| Task statement |
Leaving all pictures aside, copy exactly the lines from the start of the listing below through the line that contains "-87,7 +87,7 @@", and only those lines.

================

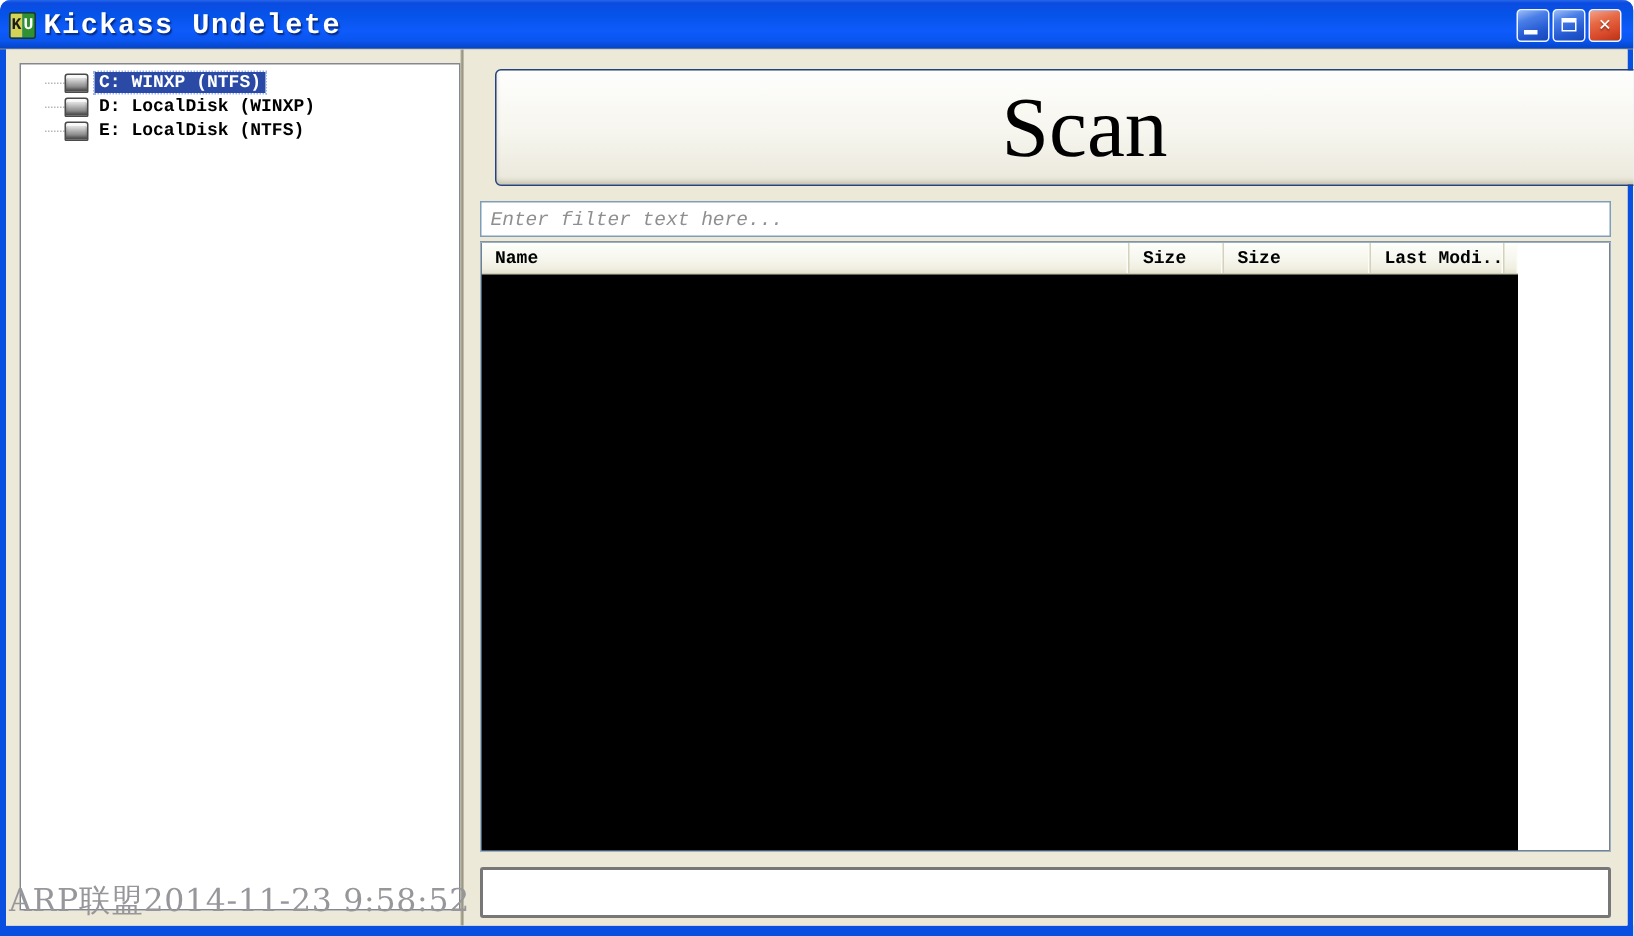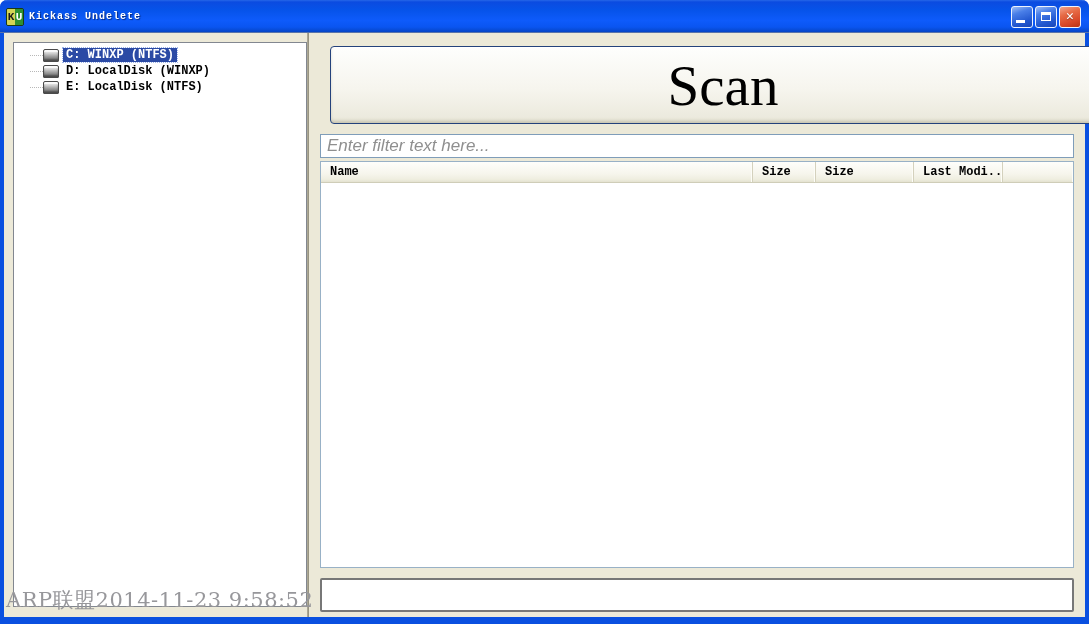--- a/index.html
+++ b/index.html
@@ -30,7 +30,7 @@
   .app-icon .ku-k { width:9px; background:#d3d455; color:#1b1b1b; text-align:center; }
   .app-icon .ku-u { width:9px; background:#2f9130; color:#ffffff; text-align:center; }
   .title {
-    color:#ffffff; font-size:10px; font-weight:bold; letter-spacing:1px;
+    color:#ffffff; font-size:19px; font-weight:bold; letter-spacing:1px;
     text-shadow:1px 1px 1px rgba(0,0,30,.55);
   }
   .controls { margin-left:auto; display:flex; gap:2px; padding-right:2px; }

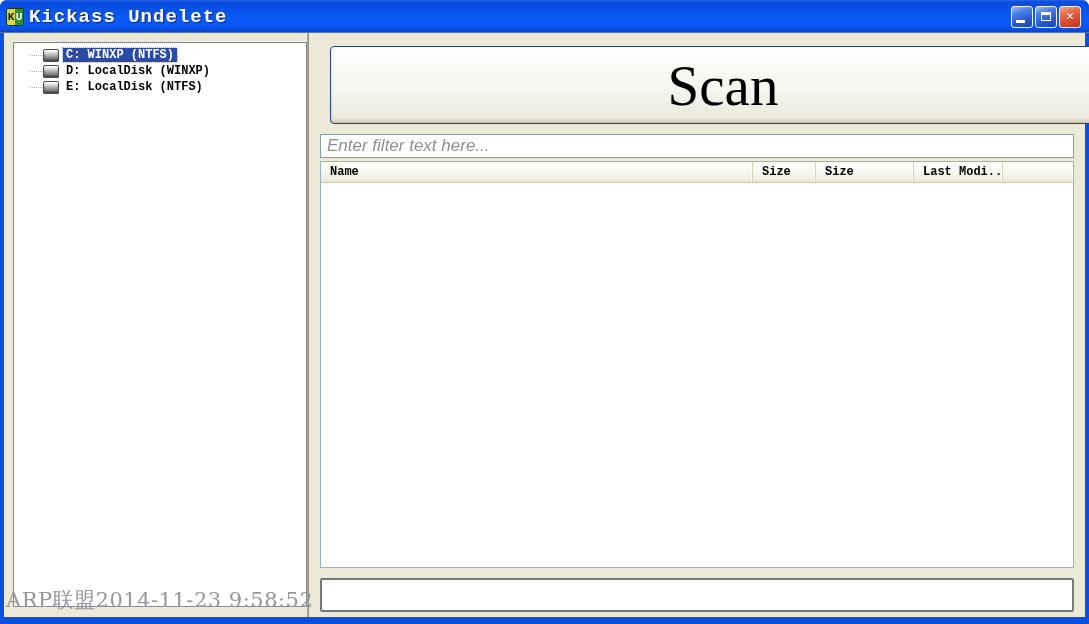--- a/index.html
+++ b/index.html
@@ -87,7 +87,7 @@
   .filter-input {
     position:absolute; left:316px; top:101px; width:754px; height:24px;
     background:#ffffff; border:1px solid #7f9db9;
-    font-family:Liberation Sans, sans-serif; font-size:17px; color:#737373;
+    font-family:Liberation Mono, monospace; font-size:13px; color:#737373;
     padding:0 6px; outline:none;
   }
   .filter-input::placeholder { color:#8f8f8f; font-style:italic; }

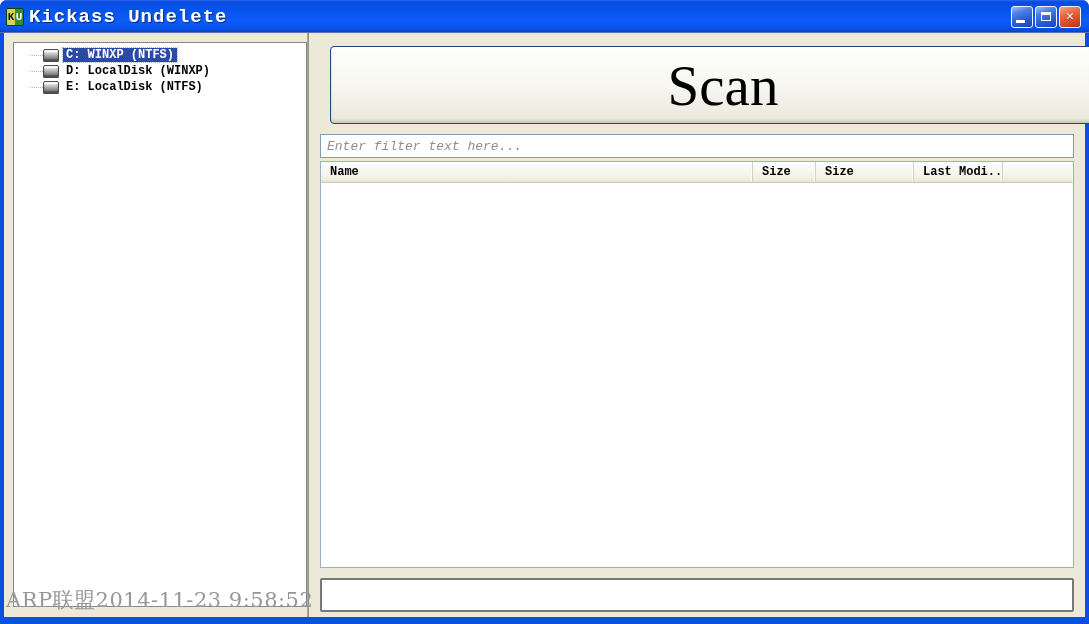--- a/index.html
+++ b/index.html
@@ -95,7 +95,7 @@
   .file-table {
     position:absolute; left:316px; top:128px; width:754px; height:407px;
     background:#000000; border:1px solid #98b1c6; overflow:hidden;
-    display:flex; flex-direction:column;
+    display:flex; flex-direction:row;
   }
   .thead { display:flex; height:21px; flex:0 0 21px;
     background:linear-gradient(180deg,#fefefb 0%,#f6f5ec 60%,#efeee0 86%,#e4e2d0 100%);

================

| Output of the exercise |
--- a/index.html
+++ b/index.html
@@ -30,7 +30,7 @@
   .app-icon .ku-k { width:9px; background:#d3d455; color:#1b1b1b; text-align:center; }
   .app-icon .ku-u { width:9px; background:#2f9130; color:#ffffff; text-align:center; }
   .title {
-    color:#ffffff; font-size:10px; font-weight:bold; letter-spacing:1px;
+    color:#ffffff; font-size:19px; font-weight:bold; letter-spacing:1px;
     text-shadow:1px 1px 1px rgba(0,0,30,.55);
   }
   .controls { margin-left:auto; display:flex; gap:2px; padding-right:2px; }

--- a/index.html
+++ b/index.html
@@ -87,7 +87,7 @@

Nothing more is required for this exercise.